TASK.
Pull out every line below holding the word "table".

[Screenshot and code edit data]
....

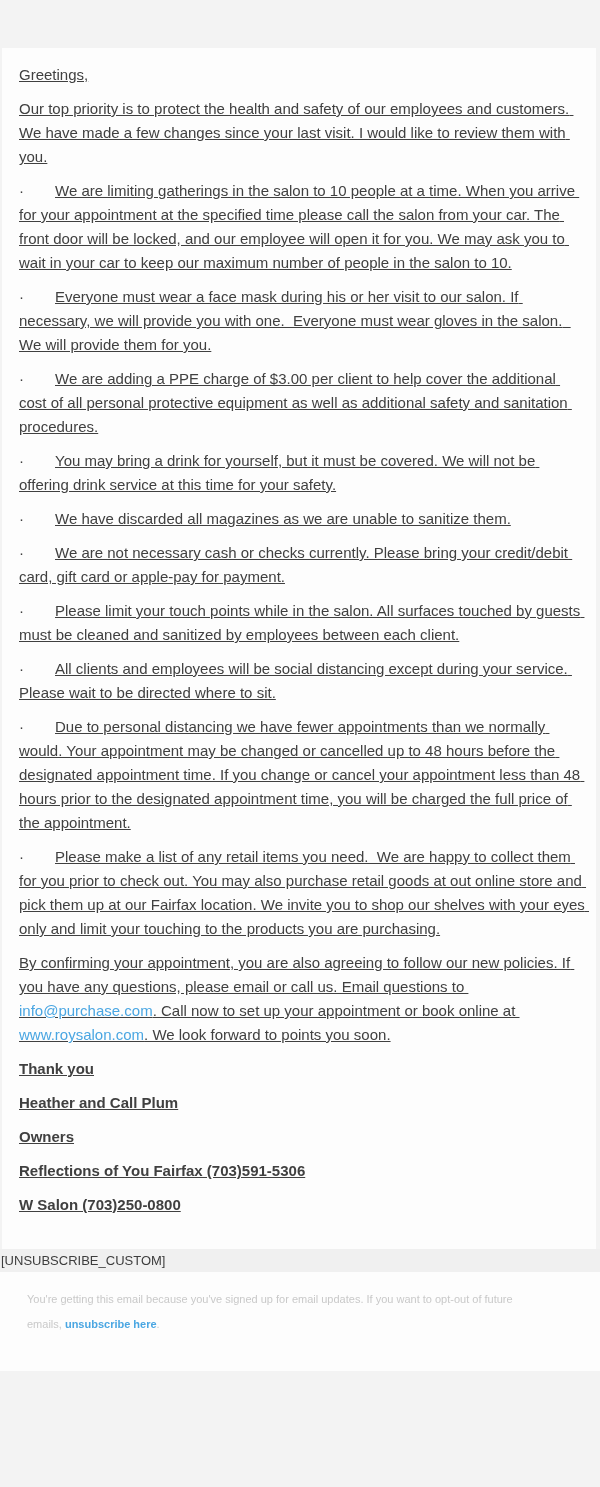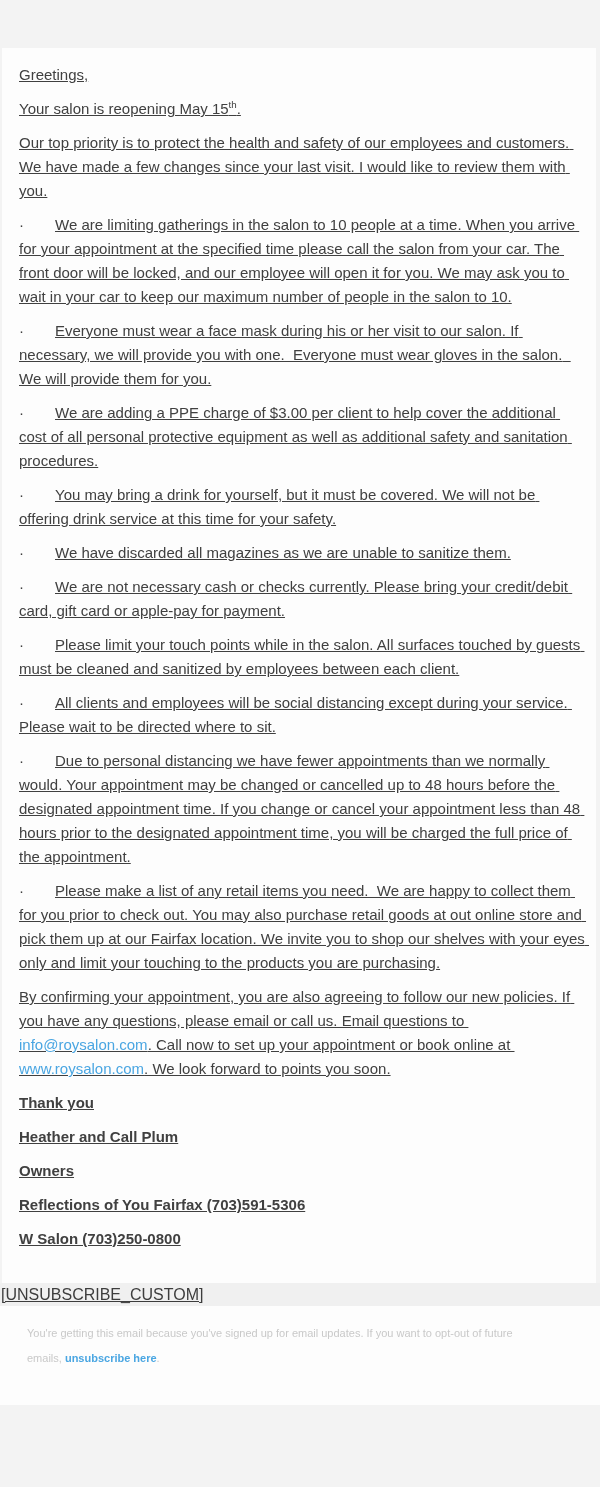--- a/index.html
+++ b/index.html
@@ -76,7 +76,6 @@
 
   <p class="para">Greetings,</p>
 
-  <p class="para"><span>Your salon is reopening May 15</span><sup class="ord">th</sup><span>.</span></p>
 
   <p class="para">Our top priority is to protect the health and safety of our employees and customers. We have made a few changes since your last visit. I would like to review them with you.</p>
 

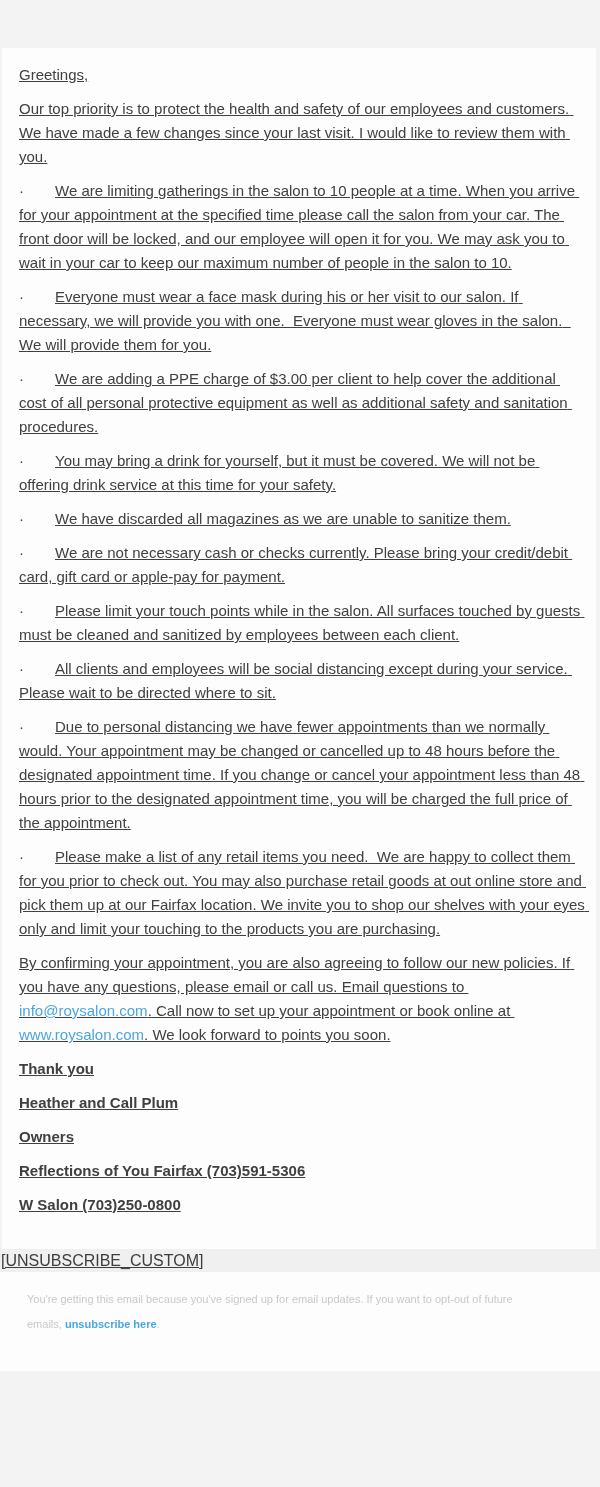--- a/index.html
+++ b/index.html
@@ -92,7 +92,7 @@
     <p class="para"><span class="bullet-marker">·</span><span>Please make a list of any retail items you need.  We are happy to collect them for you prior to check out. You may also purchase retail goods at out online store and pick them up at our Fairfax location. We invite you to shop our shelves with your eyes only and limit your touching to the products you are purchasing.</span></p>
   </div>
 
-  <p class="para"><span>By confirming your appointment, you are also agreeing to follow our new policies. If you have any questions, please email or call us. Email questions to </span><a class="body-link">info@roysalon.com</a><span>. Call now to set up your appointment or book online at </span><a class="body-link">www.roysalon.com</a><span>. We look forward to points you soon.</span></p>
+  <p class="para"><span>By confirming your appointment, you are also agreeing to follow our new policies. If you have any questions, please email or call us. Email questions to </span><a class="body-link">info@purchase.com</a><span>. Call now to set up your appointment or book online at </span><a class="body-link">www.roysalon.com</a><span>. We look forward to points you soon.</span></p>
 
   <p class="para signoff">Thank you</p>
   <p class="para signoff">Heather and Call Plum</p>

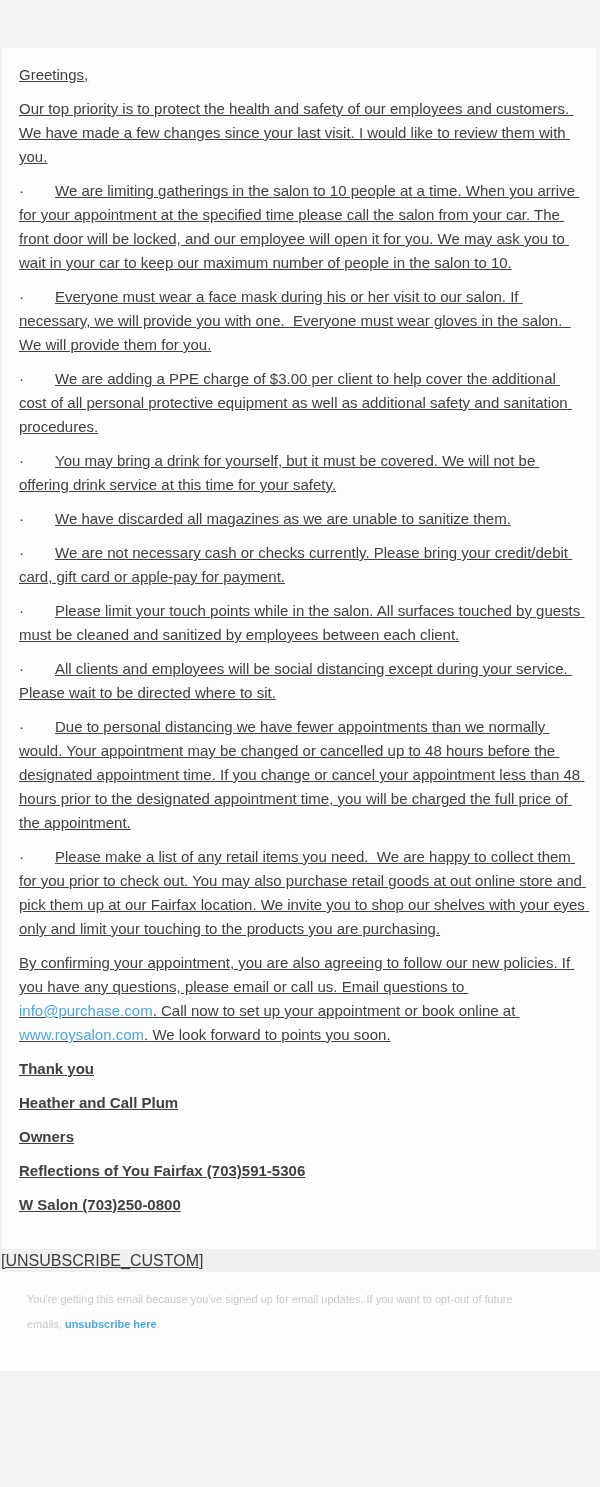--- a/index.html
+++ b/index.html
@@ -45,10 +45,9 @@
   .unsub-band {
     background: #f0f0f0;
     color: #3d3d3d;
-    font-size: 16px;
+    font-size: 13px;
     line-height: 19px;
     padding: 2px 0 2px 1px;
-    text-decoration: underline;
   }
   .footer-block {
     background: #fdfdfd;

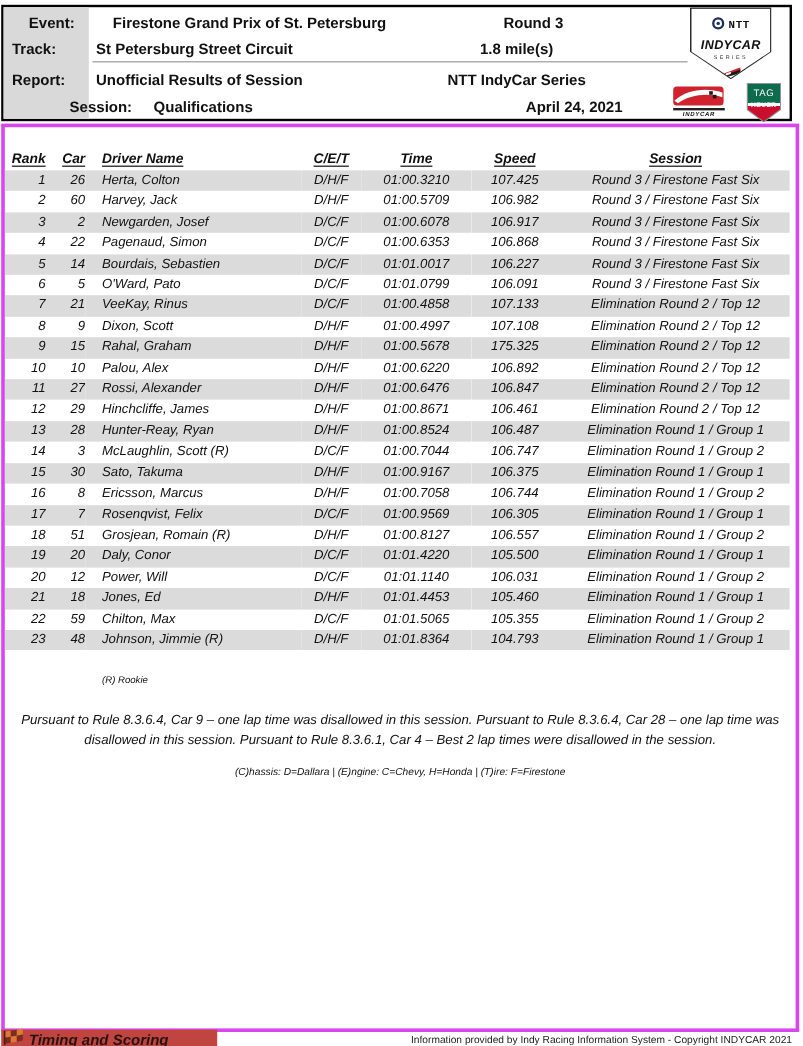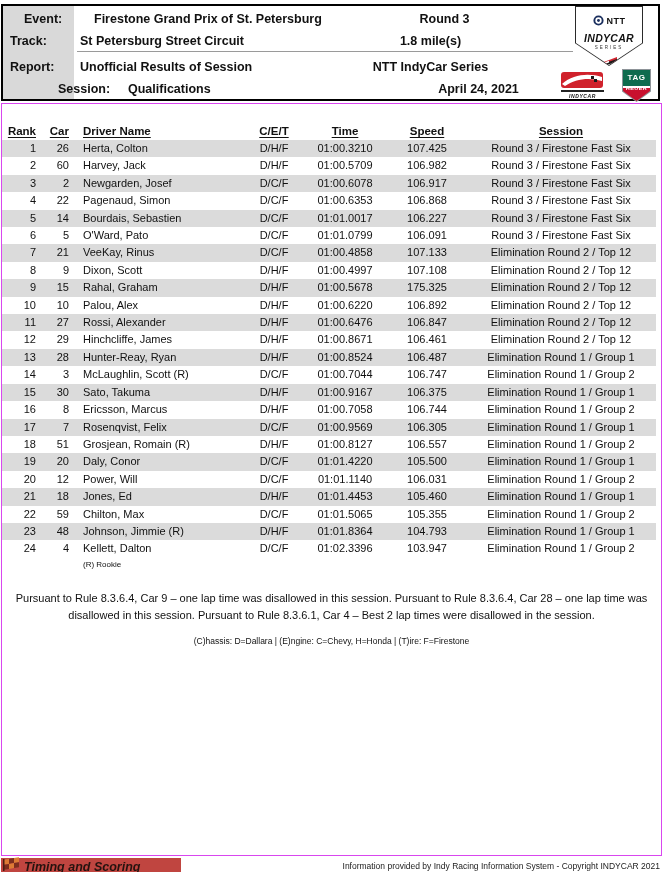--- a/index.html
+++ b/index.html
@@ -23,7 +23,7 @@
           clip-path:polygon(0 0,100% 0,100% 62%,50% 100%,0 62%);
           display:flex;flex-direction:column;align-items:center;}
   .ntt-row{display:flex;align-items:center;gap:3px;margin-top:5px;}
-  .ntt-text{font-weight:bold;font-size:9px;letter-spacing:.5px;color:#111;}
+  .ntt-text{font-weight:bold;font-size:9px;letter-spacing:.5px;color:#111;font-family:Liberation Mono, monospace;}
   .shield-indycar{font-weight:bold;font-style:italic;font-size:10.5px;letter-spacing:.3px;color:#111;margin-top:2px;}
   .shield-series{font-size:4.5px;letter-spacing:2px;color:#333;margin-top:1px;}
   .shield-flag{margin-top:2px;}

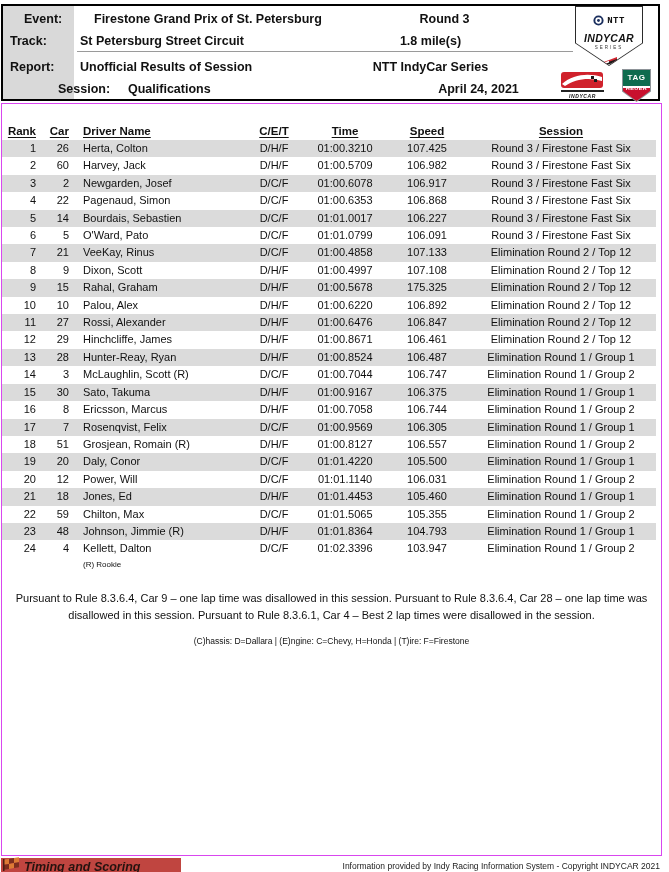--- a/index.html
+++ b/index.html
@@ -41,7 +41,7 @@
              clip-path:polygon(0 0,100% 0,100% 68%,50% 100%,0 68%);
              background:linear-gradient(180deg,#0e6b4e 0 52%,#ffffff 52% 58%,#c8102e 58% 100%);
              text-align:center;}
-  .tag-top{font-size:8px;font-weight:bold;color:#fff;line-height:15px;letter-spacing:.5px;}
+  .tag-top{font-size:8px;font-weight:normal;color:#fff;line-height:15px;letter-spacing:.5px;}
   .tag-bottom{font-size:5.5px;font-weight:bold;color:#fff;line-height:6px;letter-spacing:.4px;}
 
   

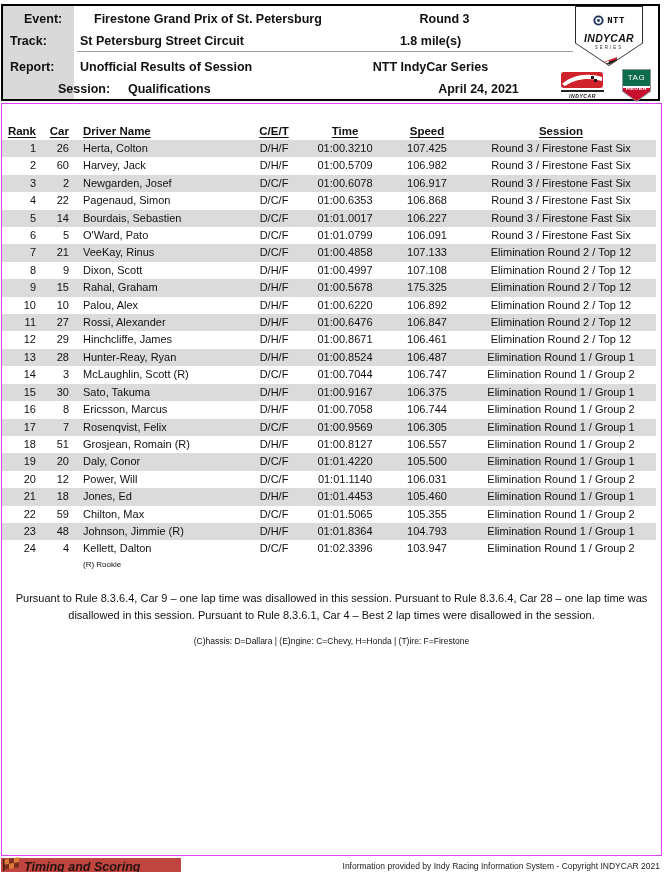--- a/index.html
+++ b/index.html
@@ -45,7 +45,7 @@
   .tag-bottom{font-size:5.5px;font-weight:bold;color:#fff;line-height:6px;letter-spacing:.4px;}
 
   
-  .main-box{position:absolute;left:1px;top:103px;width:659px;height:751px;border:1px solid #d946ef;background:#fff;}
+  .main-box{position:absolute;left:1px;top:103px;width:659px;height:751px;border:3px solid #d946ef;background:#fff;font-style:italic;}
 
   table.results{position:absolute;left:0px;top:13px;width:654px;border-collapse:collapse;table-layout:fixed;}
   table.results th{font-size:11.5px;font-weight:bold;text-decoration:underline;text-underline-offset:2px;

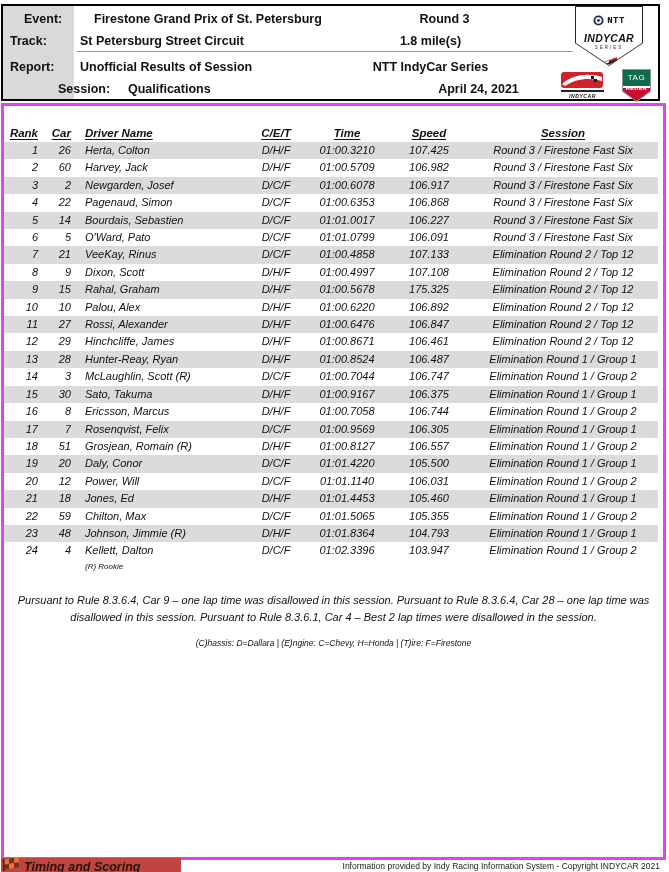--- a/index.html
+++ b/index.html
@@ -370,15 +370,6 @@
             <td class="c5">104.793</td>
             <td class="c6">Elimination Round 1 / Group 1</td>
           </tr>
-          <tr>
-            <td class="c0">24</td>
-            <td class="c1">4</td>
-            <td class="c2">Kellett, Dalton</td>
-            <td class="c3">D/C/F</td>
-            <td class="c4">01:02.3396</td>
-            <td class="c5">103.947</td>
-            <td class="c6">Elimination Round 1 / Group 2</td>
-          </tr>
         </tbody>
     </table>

....

WRITTEN ANSWER.
   table.results{position:absolute;left:0px;top:13px;width:654px;border-collapse:collapse;table-layout:fixed;}
   table.results th{font-size:11.5px;font-weight:bold;text-decoration:underline;text-underline-offset:2px;
     </table>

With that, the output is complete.